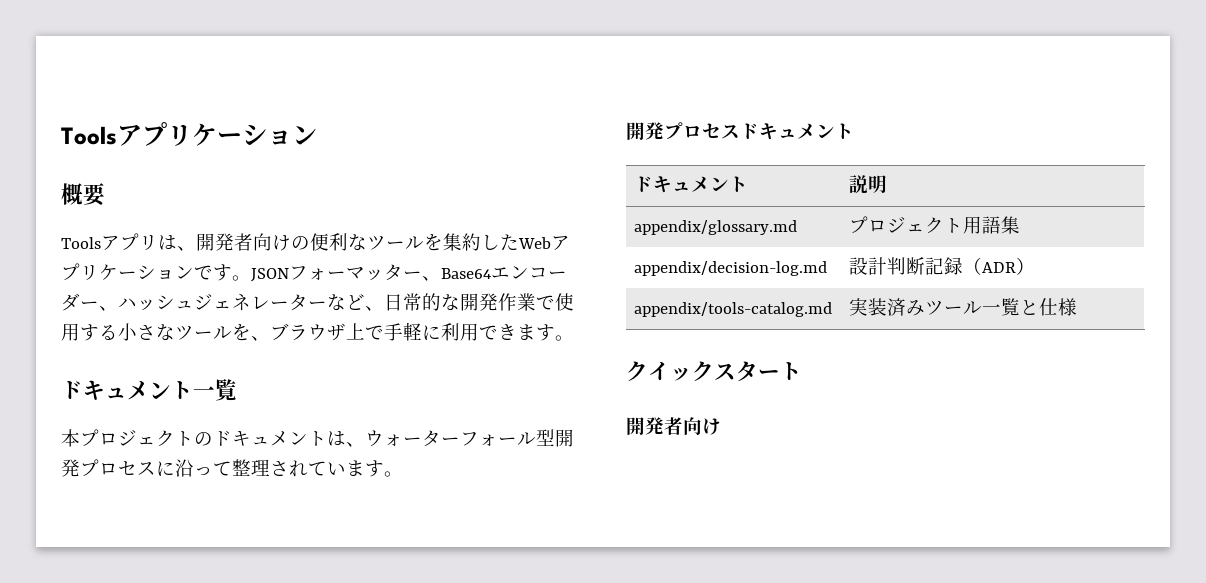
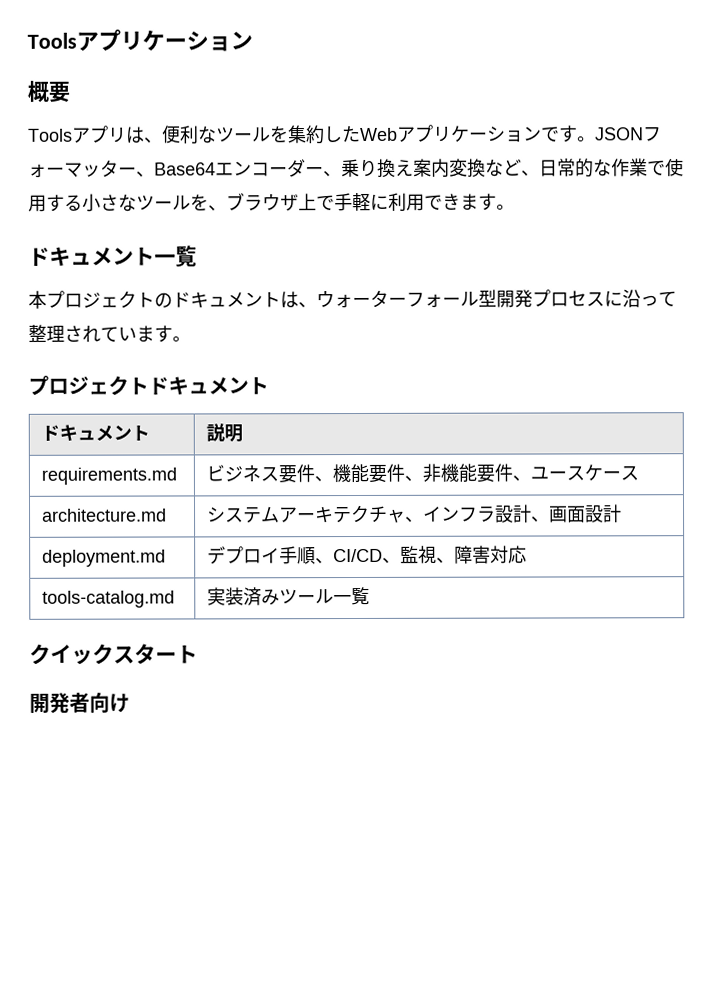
- Toolsアプリは、開発者向けの便利なツールを集約したWebアプリケーションです。
+ Toolsアプリは、便利なツールを集約したWebアプリケーションです。
- JSONフォーマッター、Base64エンコーダー、ハッシュジェネレーターなど、日常的な開発作業で使用する小さなツールを、ブラウザ上で手軽に利用できます。
+ JSONフォーマッター、Base64エンコーダー、乗り換え案内変換など、日常的な作業で使用する小さなツールを、ブラウザ上で手軽に利用できます。
- 開発プロセスドキュメント
+ プロジェクトドキュメント
- appendix/glossary.md | プロジェクト用語集
- appendix/decision-log.md | 設計判断記録（ADR）
- appendix/tools-catalog.md | 実装済みツール一覧と仕様
+ requirements.md | ビジネス要件、機能要件、非機能要件、ユースケース
+ architecture.md | システムアーキテクチャ、インフラ設計、画面設計
+ deployment.md | デプロイ手順、CI/CD、監視、障害対応
+ tools-catalog.md | 実装済みツール一覧

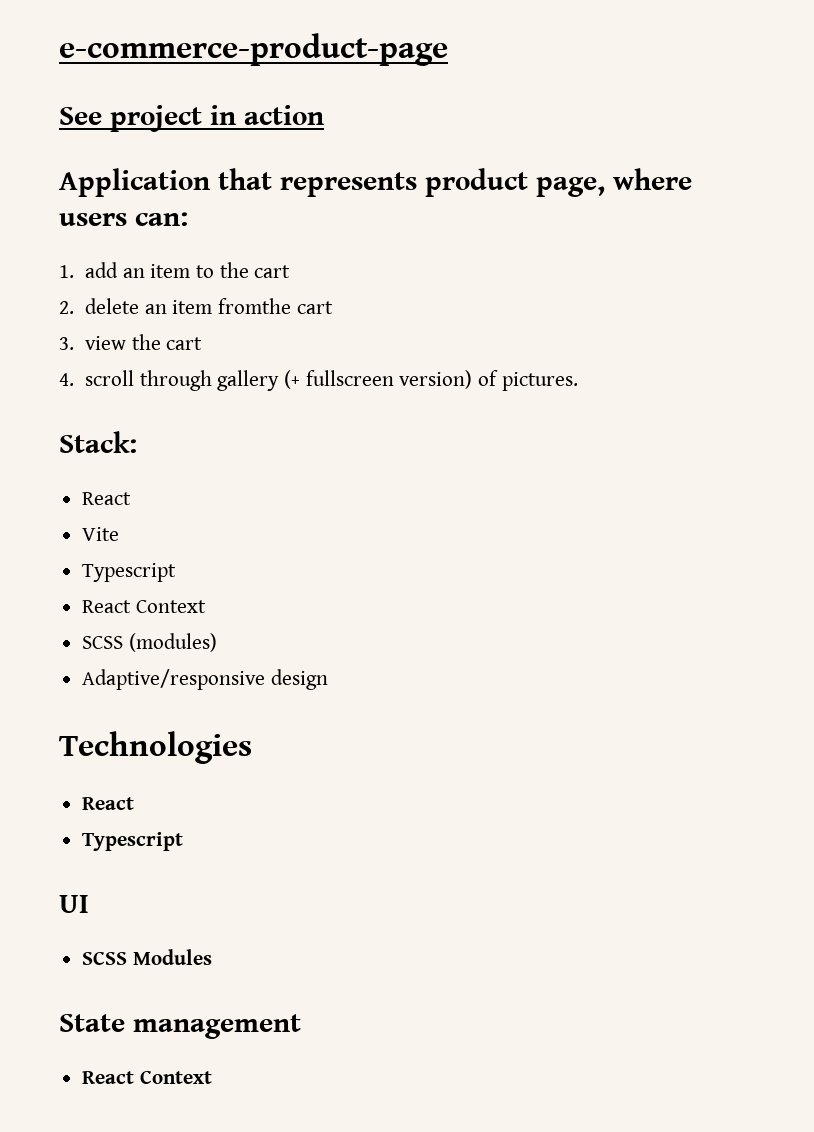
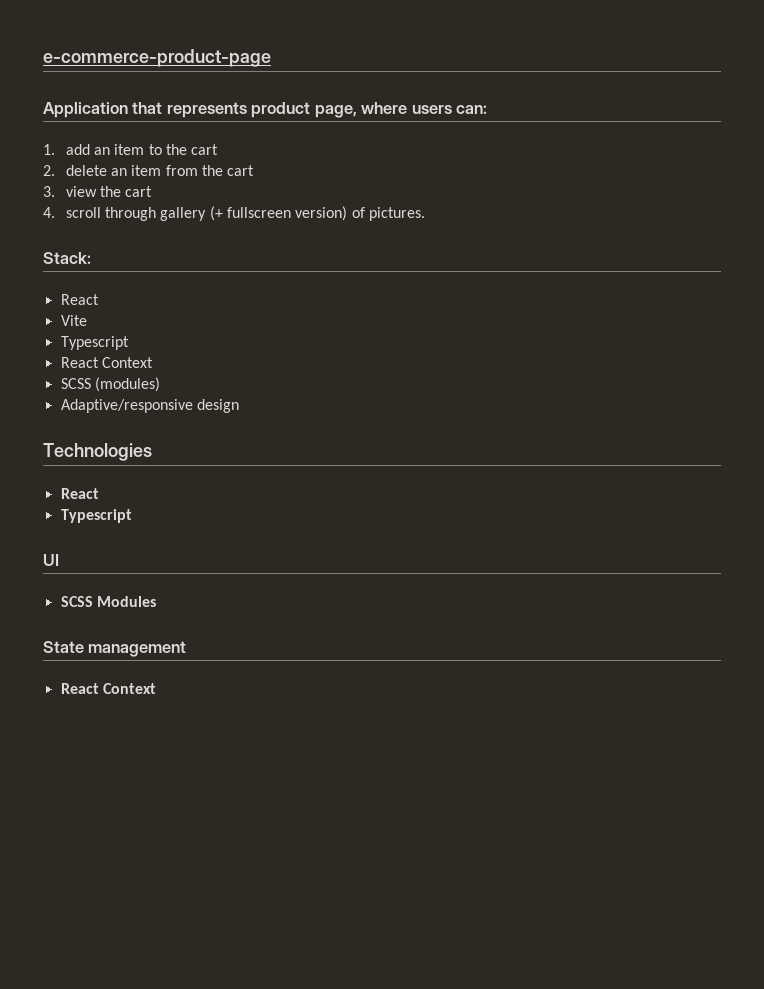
- See project in action
- 2. delete an item fromthe cart
+ 2. delete an item from the cart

Goal of the exercise:
Filter the data for the string "catalog" and copy every line that has it.

Completed exercise:
- appendix/tools-catalog.md | 実装済みツール一覧と仕様
+ tools-catalog.md | 実装済みツール一覧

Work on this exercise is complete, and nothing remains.